It is reasonably straightforward to adapt the proofs of [36] to prove that, in four dimensions, all the quantities we consider here satisfy Alexander–Orbach asymptotics up to \((\log n)^{\pm O(1)}\) factors. Identifying the correct powers of \(\log \) is significantly more difficult and is the primary contribution of this paper.

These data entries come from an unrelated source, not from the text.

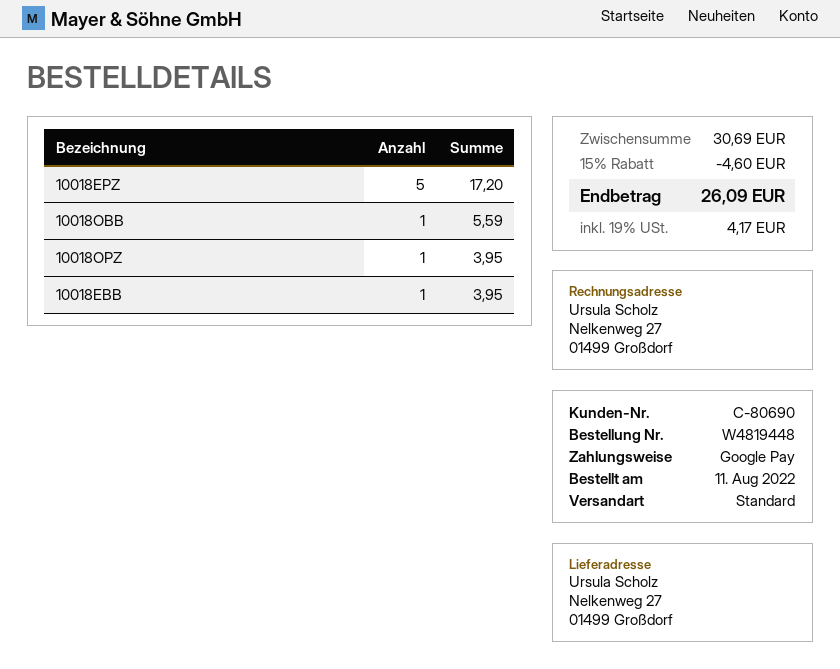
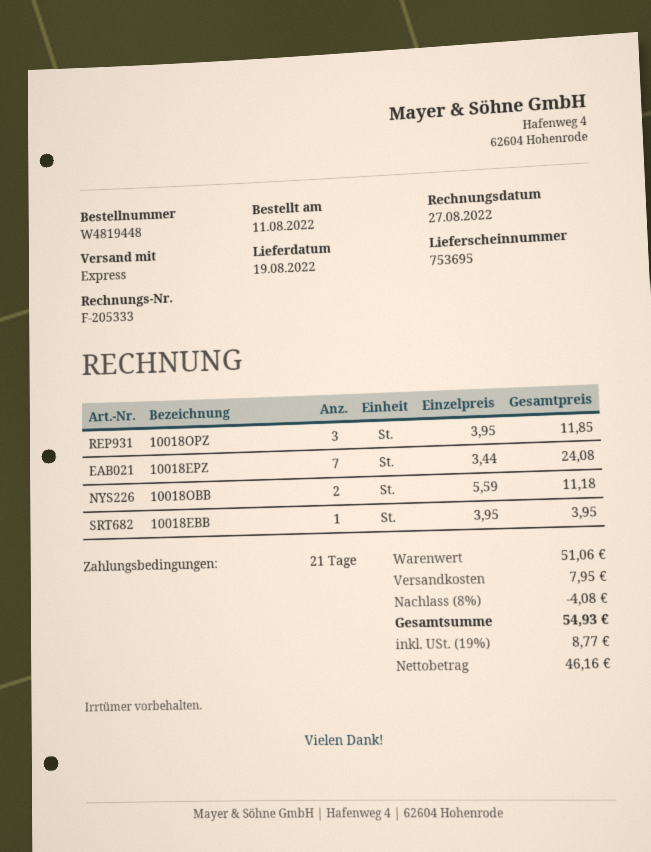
shipping method: standard -> express
10018EPZ: 5 for 17.20 -> 7 for 24.08
10018OBB: 1 for 5.59 -> 2 for 11.18
10018OPZ: 1 for 3.95 -> 3 for 11.85
subtotal: 30.69 -> 51.06
discount: 15% = 4.60 -> 8% = 4.08
shipping: none -> 7.95
tax: 19% = 4.17 -> 19% = 8.77
total: 26.09 -> 54.93

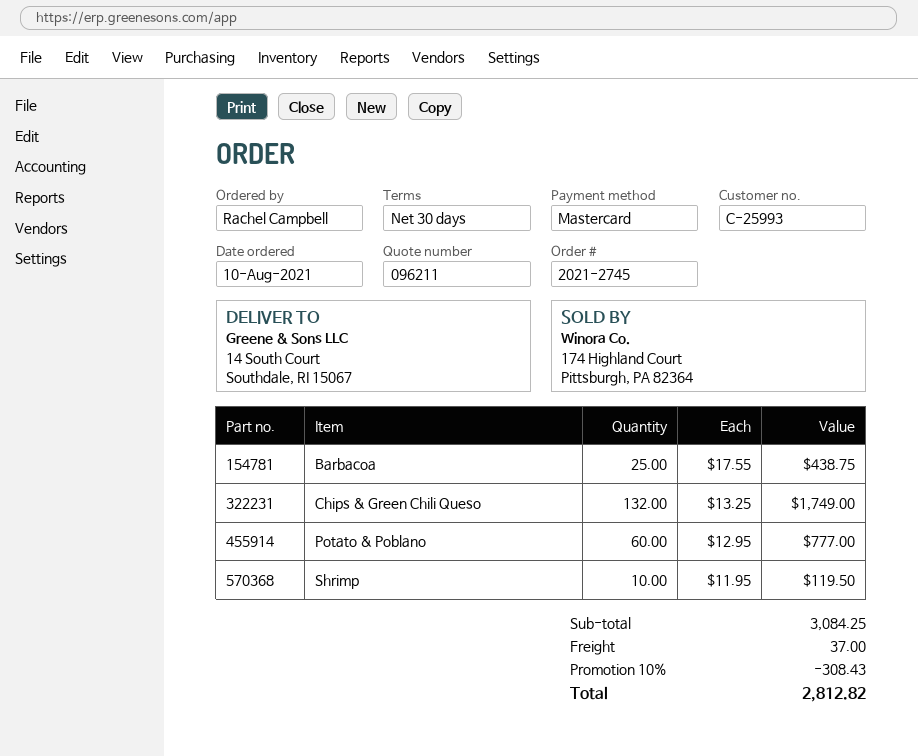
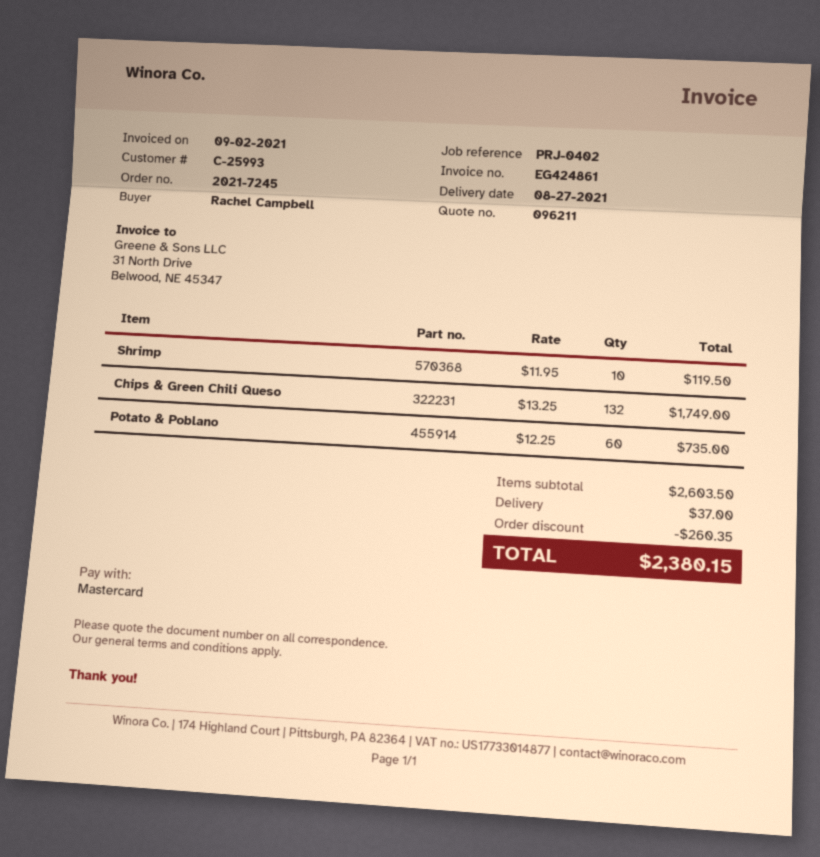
order number: 2021-2745 -> 2021-7245
Barbacoa: 25 x 17.55 = 438.75 -> none
Potato & Poblano: 60 x 12.95 = 777.00 -> 60 x 12.25 = 735.00
subtotal: 3084.25 -> 2603.50
discount: 308.43 -> 260.35
total: 2812.82 -> 2380.15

As mentioned above, the behaviour of the random walk on the uniform spanning tree has previously been studied in dimensions \(d=2\) [11, 15] \(d=3\) [6], and \(d\ge 5\) [36], with the two cases \(d=2\) and \(d=3\) presenting unique challenges that are largely distinct from those associated to the critical dimension \(d=d_c=4\) considered here. While we are the first to study the polylogarithmic corrections to the volume of balls and the behaviour of random walks on the UST at \(d=4\), our work builds upon the substantial literature studying other aspects of the 4d UST, the highlights of which include [37, 51, 53,54,55, 66]. Our work is influenced most strongly by the recent work of Sousi and the second author [37]; we rely on both the results proven and the techniques developed in that paper in numerous ways.

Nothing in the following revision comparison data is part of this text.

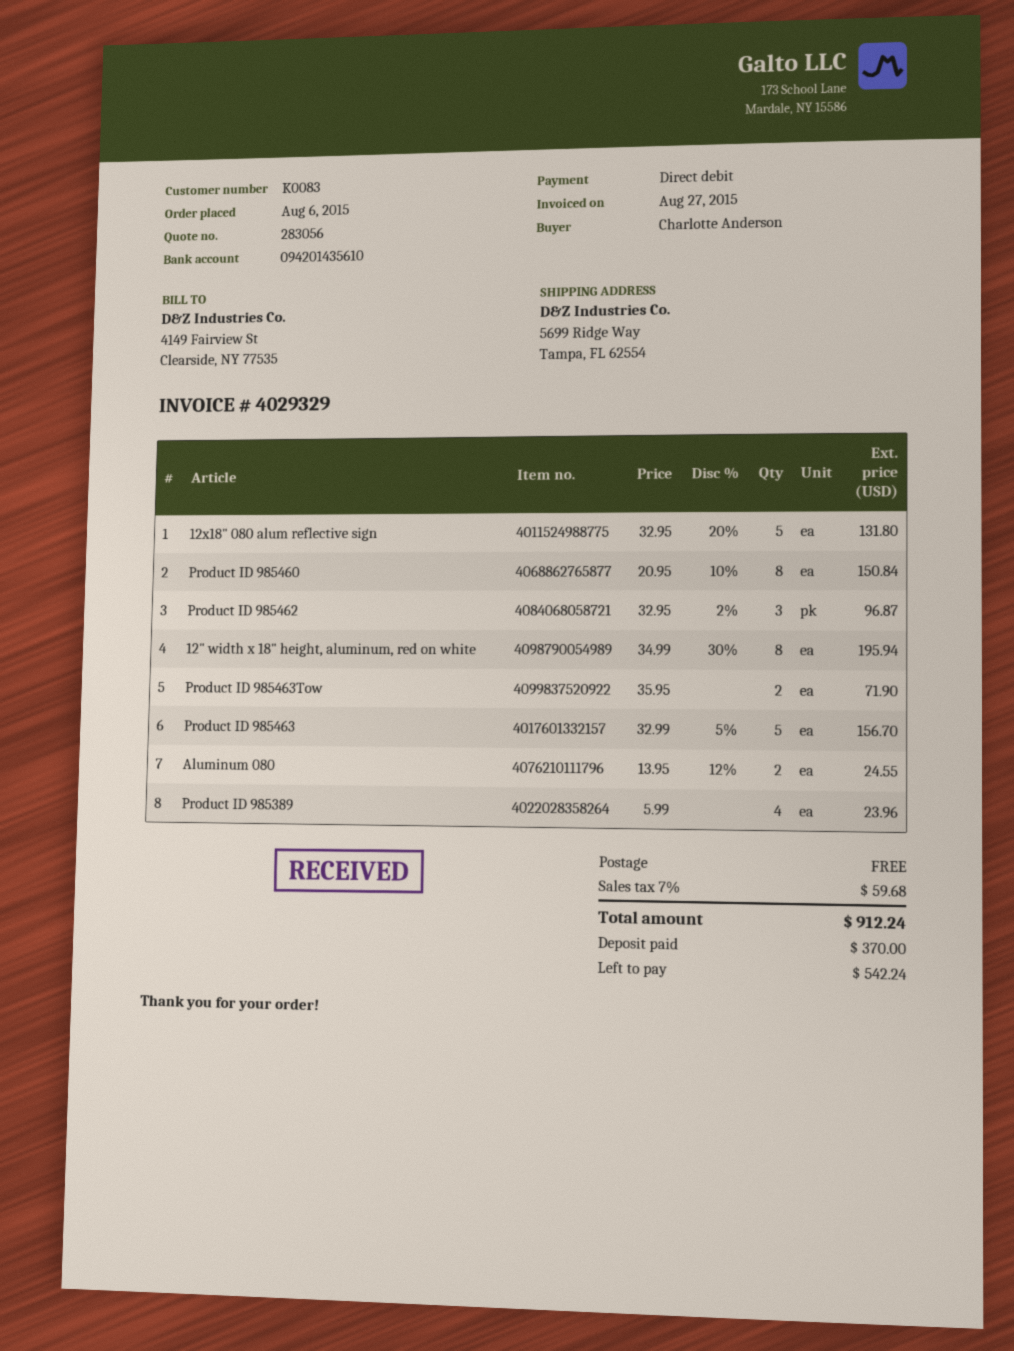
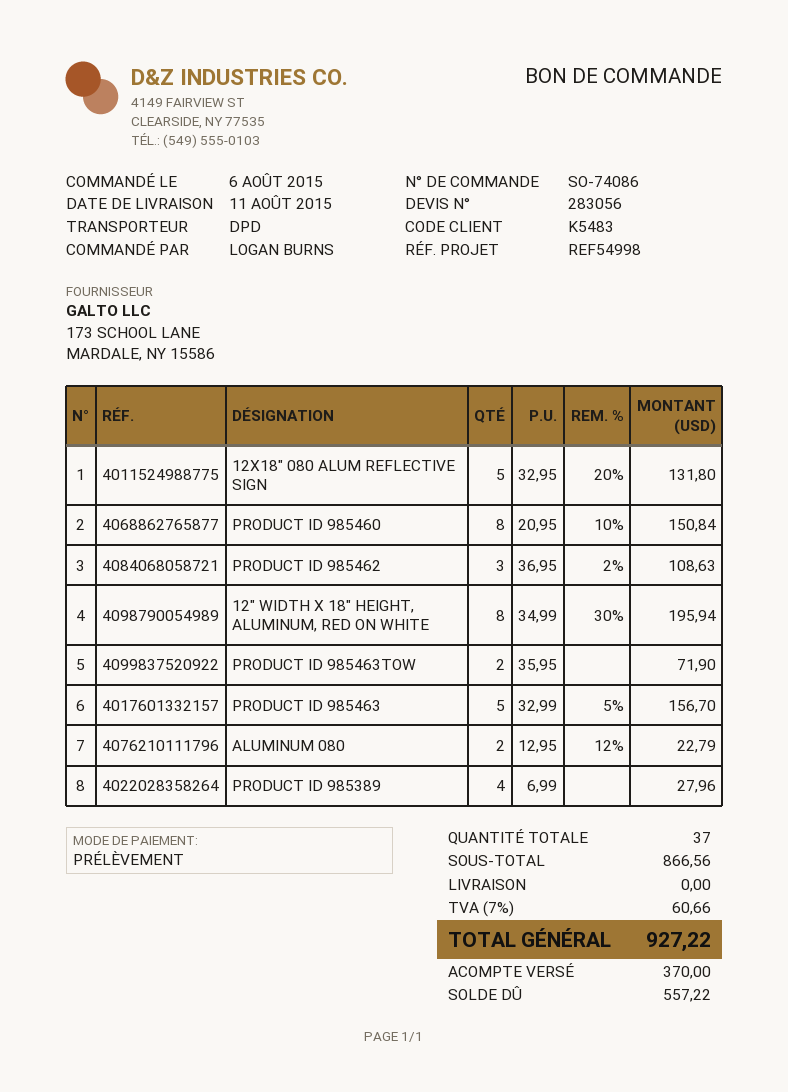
customer number: K0083 -> K5483
ordered by: Charlotte Anderson -> LOGAN BURNS
Product ID 985462: 3 x 32.95 - 2% = 96.87 -> 3 x 36.95 - 2% = 108.63
Aluminum 080: 2 x 13.95 - 12% = 24.55 -> 2 x 12.95 - 12% = 22.79
Product ID 985389: 4 x 5.99 = 23.96 -> 4 x 6.99 = 27.96
tax: 7% = 59.68 -> 7% = 60.66
total: 912.24 -> 927.22
balance: 542.24 -> 557.22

Following Kumagai–Misumi [50], which collects and generalises results of [10, 13, 14], estimates of the form proven in Theorem 1.2 can all be deduced from the volume growth estimates of Theorem 1.1 together with estimates on the effective resistance between the origin and the boundary of a ball in the tree. The relevant effective resistance estimates will in turn be deduced from Theorem 1.1 together with the asymptotics of the intrinsic arm probability computed in [37]. We let \({\mathscr {R}}_{\textrm{eff}}(A\leftrightarrow B;G)\) denote the effective resistance between sets \(A,B\subseteq V[G]\) in the graph G, where we assign unit resistance to each edge \(e\in E[G]\), so that if \(\deg _{\mathfrak {T}}(0)\) denotes the degree of 0 in \({\mathfrak {T}}\) then \({\mathscr {R}}_{\textrm{eff}}(0\leftrightarrow \partial {\mathfrak {B}}(0,n);{\mathfrak {T}})^{-1}:=\deg _{\mathfrak {T}}(0) {\textbf{P}}^{\mathfrak {T}}(\)hit \(\partial {\mathfrak {B}}(0,n)\) before returning to 0). Background on effective resistances can be found in e.g. [49, 59].

Theorem 1.3

(Effective resistance) Let \({\mathfrak {T}}\) be the uniform spanning tree of \({{\,\mathrm{{\mathbb {Z}}}\,}}^4\) and for each \(n\ge 0\) let \(\partial {\mathfrak {B}}(n)= \partial {\mathfrak {B}}(0,n)\) denote the set of vertices with distance exactly n from the the origin in \({\mathfrak {T}}\). Then

$$\begin{aligned} {\mathscr {R}}_{\textrm{eff}}(0\leftrightarrow \partial {\mathfrak {B}}(0,n);{\mathfrak {T}}) = n (\log n)^{-{\textbf{o}}(1)} \end{aligned}$$

as \(n\rightarrow \infty \).

Note that the linear upper bound \({\mathscr {R}}_{\textrm{eff}}(0\leftrightarrow \partial {\mathfrak {B}}(0,n)) \le n\) is trivial and holds for any graph. Together with existing results in other dimensions [6, 11, 36], Theorem 1.3 shows that the UST has (approximately) linear effective resistance growth in every dimension. As will be clear from the proof, this is a consequence of the scaling relation

$$\begin{aligned} {\mathbb {P}}(\text {the past of the origin has intrinsic diameter} \ge n) \approx \frac{n}{\text {typical volume of an intrinsic }n\text {-ball}}, \end{aligned}$$
(6)

which also holds in every dimension. Here, the past of the origin is the union of the origin and the finite connected component of the UST left when the origin is deleted; estimating the probability that the past is large in various senses is the main subject of [37], which in particular establishes up-to-constants estimates on the left hand side of (6). Currently, however, there is no direct proof of this scaling relation, which in four dimensions is verified only by computing the two sides separately in [37] and the present paper. It would be very interesting to have a direct and general proof of this relation in all dimensions that worked without computing either quantity.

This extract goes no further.